Temporarily set the peer's WireGuard endpoint back to the direct address
Wait for the next sync cycle to check WireGuard stats
If a successful handshake is detected on the non-proxy endpoint → upgrade to direct
If no handshake → cancel probe, resume relay, wait for next retry interval

Skipping futile probes

The agent skips direct probes for peers whose WireKubePeer.Status.NATType is symmetric when the local node is also Symmetric NAT. This prevents wasting cycles probing paths that cannot succeed (both sides use endpoint- dependent mapping).

Transport Modes and NAT Type Reporting¶

Each agent publishes two transport-related fields in its WireKubePeer status:

natType — The node's detected NAT mapping behavior (cone, symmetric, or empty if detection was inconclusive). Other agents use this to decide whether direct P2P is possible.

peerTransports — A per-peer map recording the transport mode to each remote peer (e.g., {"node-worker1": "direct", "node-worker7": "relay"}). This gives full visibility into which paths use relay.

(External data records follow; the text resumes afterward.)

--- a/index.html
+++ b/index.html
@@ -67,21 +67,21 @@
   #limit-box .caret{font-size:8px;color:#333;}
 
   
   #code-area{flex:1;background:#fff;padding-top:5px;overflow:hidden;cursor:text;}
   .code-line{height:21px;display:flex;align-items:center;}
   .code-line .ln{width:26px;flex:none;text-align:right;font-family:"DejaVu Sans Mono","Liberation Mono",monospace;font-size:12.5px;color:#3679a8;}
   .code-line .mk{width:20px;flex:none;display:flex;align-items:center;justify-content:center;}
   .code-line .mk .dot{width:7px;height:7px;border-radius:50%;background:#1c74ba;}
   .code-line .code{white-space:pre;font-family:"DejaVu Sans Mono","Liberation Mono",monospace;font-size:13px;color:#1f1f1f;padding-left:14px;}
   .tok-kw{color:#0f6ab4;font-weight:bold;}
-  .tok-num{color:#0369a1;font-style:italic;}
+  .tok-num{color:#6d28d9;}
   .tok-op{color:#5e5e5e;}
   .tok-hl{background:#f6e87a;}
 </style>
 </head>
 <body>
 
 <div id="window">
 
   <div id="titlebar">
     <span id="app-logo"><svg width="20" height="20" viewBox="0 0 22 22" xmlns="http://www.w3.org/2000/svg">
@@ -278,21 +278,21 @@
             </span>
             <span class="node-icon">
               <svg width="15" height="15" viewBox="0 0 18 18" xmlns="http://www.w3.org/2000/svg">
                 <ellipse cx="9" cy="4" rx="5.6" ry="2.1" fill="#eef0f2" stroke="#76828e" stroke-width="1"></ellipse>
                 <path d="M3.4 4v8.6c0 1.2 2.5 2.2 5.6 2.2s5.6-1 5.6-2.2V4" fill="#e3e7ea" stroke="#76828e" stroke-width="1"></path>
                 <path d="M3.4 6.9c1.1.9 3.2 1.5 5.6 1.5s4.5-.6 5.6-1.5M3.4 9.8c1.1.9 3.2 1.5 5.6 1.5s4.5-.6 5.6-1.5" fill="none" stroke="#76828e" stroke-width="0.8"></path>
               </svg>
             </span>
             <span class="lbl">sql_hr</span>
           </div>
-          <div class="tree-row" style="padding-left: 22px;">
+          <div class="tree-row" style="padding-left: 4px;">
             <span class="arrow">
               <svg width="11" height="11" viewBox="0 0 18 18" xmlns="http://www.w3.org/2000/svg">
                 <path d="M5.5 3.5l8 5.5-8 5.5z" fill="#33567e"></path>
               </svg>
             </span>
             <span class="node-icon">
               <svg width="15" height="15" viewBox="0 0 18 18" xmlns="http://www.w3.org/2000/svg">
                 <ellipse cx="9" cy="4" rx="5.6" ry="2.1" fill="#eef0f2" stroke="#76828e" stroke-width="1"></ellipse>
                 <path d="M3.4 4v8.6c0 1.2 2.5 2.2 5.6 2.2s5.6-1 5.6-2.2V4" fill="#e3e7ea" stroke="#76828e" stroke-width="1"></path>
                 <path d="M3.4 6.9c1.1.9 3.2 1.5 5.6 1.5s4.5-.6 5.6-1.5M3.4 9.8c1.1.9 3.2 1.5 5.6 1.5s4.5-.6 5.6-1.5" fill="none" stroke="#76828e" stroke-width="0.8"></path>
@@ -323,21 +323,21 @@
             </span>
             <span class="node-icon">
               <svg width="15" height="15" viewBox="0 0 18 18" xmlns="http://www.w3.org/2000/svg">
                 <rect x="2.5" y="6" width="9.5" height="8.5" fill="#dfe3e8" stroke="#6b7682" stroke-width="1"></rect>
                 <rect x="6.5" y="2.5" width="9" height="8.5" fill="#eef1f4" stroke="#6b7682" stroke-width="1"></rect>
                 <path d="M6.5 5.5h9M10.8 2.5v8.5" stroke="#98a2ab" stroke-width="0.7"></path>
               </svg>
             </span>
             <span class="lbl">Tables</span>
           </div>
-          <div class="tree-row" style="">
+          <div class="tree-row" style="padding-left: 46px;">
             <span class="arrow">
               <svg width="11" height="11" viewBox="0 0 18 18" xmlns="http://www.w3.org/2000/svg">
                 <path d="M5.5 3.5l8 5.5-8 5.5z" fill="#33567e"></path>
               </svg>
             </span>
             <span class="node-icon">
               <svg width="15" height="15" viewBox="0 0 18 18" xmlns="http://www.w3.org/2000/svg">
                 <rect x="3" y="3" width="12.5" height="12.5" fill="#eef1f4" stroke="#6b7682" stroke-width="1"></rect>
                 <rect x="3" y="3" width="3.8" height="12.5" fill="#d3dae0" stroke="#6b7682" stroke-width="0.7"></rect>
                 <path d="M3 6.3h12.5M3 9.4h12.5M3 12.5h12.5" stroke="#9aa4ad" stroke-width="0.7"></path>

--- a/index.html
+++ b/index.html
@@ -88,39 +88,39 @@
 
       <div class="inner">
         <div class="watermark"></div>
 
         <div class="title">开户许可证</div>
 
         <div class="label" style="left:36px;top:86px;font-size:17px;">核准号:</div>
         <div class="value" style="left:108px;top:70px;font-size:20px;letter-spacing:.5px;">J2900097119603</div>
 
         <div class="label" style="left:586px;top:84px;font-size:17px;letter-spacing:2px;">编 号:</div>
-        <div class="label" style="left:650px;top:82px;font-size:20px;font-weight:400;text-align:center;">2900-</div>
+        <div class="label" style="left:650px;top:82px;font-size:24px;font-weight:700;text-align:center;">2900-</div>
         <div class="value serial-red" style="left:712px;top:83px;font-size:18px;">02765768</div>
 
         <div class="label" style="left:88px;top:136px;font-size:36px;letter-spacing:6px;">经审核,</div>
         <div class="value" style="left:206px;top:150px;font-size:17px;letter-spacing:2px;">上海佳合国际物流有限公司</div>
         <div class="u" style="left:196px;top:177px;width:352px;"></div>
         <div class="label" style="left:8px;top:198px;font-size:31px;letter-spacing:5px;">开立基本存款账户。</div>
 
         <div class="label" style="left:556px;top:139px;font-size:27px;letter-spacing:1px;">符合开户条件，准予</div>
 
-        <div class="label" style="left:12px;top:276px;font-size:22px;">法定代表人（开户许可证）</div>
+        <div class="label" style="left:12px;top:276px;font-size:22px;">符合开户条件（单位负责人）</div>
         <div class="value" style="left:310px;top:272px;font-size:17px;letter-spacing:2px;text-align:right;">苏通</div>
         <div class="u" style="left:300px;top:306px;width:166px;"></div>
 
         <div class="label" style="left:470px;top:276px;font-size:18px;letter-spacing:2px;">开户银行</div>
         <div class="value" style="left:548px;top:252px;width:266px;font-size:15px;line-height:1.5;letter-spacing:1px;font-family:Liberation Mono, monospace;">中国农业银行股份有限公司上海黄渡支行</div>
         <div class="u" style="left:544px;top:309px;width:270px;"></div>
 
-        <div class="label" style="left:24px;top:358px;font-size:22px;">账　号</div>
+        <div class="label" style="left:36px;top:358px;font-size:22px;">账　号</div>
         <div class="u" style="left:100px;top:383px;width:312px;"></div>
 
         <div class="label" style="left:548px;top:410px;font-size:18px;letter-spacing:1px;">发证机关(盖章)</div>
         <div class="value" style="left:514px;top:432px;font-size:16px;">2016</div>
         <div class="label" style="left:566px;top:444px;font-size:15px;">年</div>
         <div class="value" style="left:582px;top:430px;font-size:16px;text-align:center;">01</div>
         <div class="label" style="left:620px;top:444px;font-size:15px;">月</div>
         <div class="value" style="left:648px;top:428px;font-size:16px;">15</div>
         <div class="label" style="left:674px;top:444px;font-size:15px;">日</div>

transportMode — Aggregate derived from peerTransports:

Mode	Meaning
`direct`	All peers connected via direct P2P
`relay`	All peers via relay
`mixed`	Some peers direct, some relayed

Both natType and transportMode appear as kubectl print columns (NAT, Mode) for quick inspection: kubectl get wirekubepeers.

Each agent only updates its own node's status. This prevents conflicting updates from multiple agents and eliminates status flapping.

Relay Protocol¶

See Relay System for the full relay protocol specification.

Performance¶

Scenario	Typical Latency	Notes
Direct P2P (same VPC)	0.5 – 2 ms	WireGuard overhead only
Relay (same region)	1.5 – 3 ms	Added TCP hop through relay
Relay (cross-region)	40 – 60 ms	Dominated by geographic distance

The relay adds minimal latency within the same region because it only introduces one additional TCP hop (agent ↔ relay ↔ agent).